[The task] Return, exactly as written, all lines from the line containing "Female, 2014-2015: none -> 1858" to the end of the entries below, with both ends included.

[Provided records]
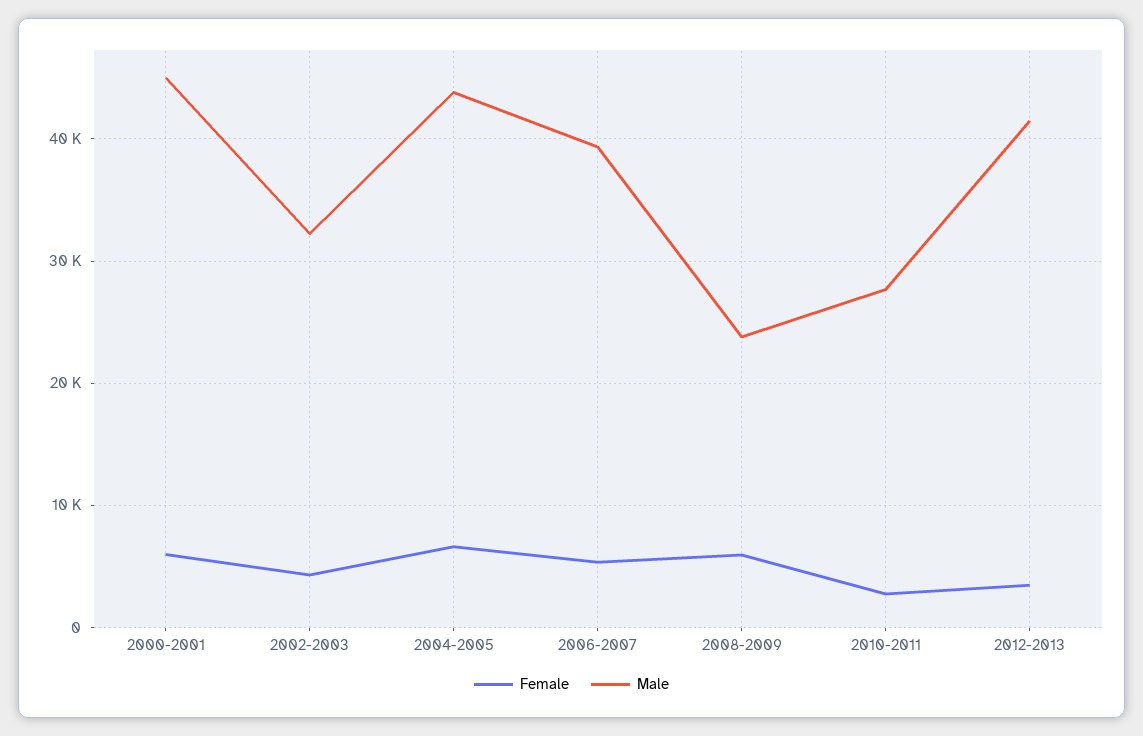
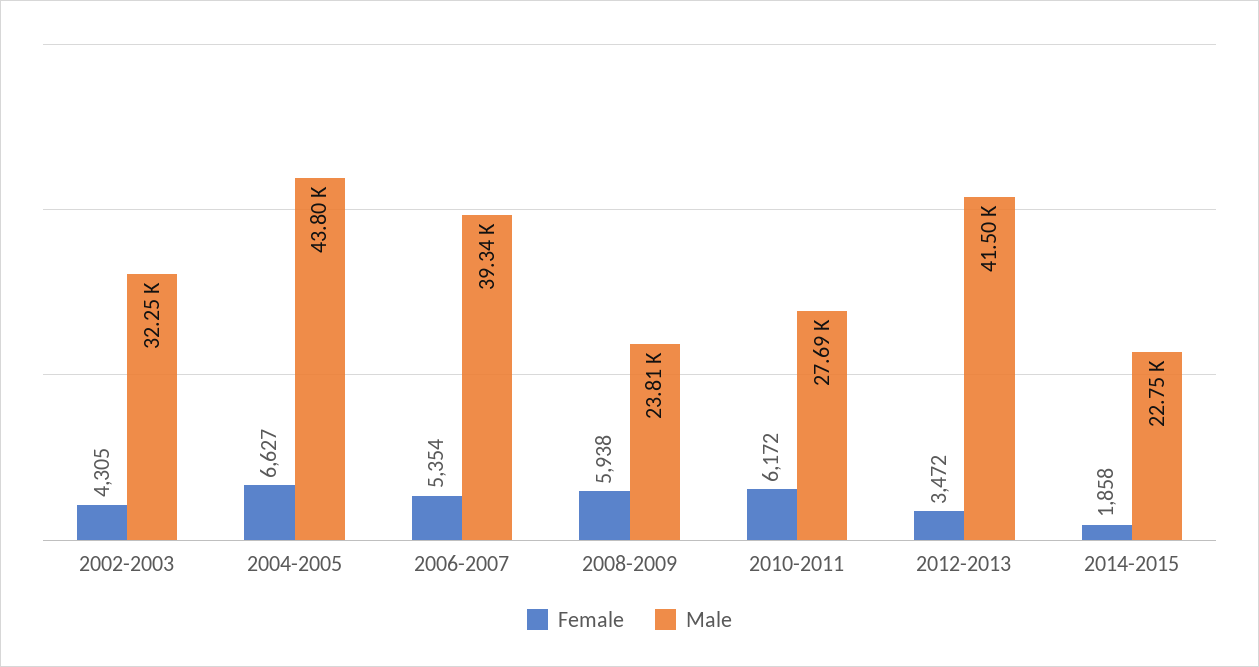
Female, 2000-2001: 6000 -> none
Male, 2000-2001: 45000 -> none
Female, 2010-2011: 3000 -> 6172
Female, 2014-2015: none -> 1858
Male, 2014-2015: none -> 22750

[Your solution]
Female, 2014-2015: none -> 1858
Male, 2014-2015: none -> 22750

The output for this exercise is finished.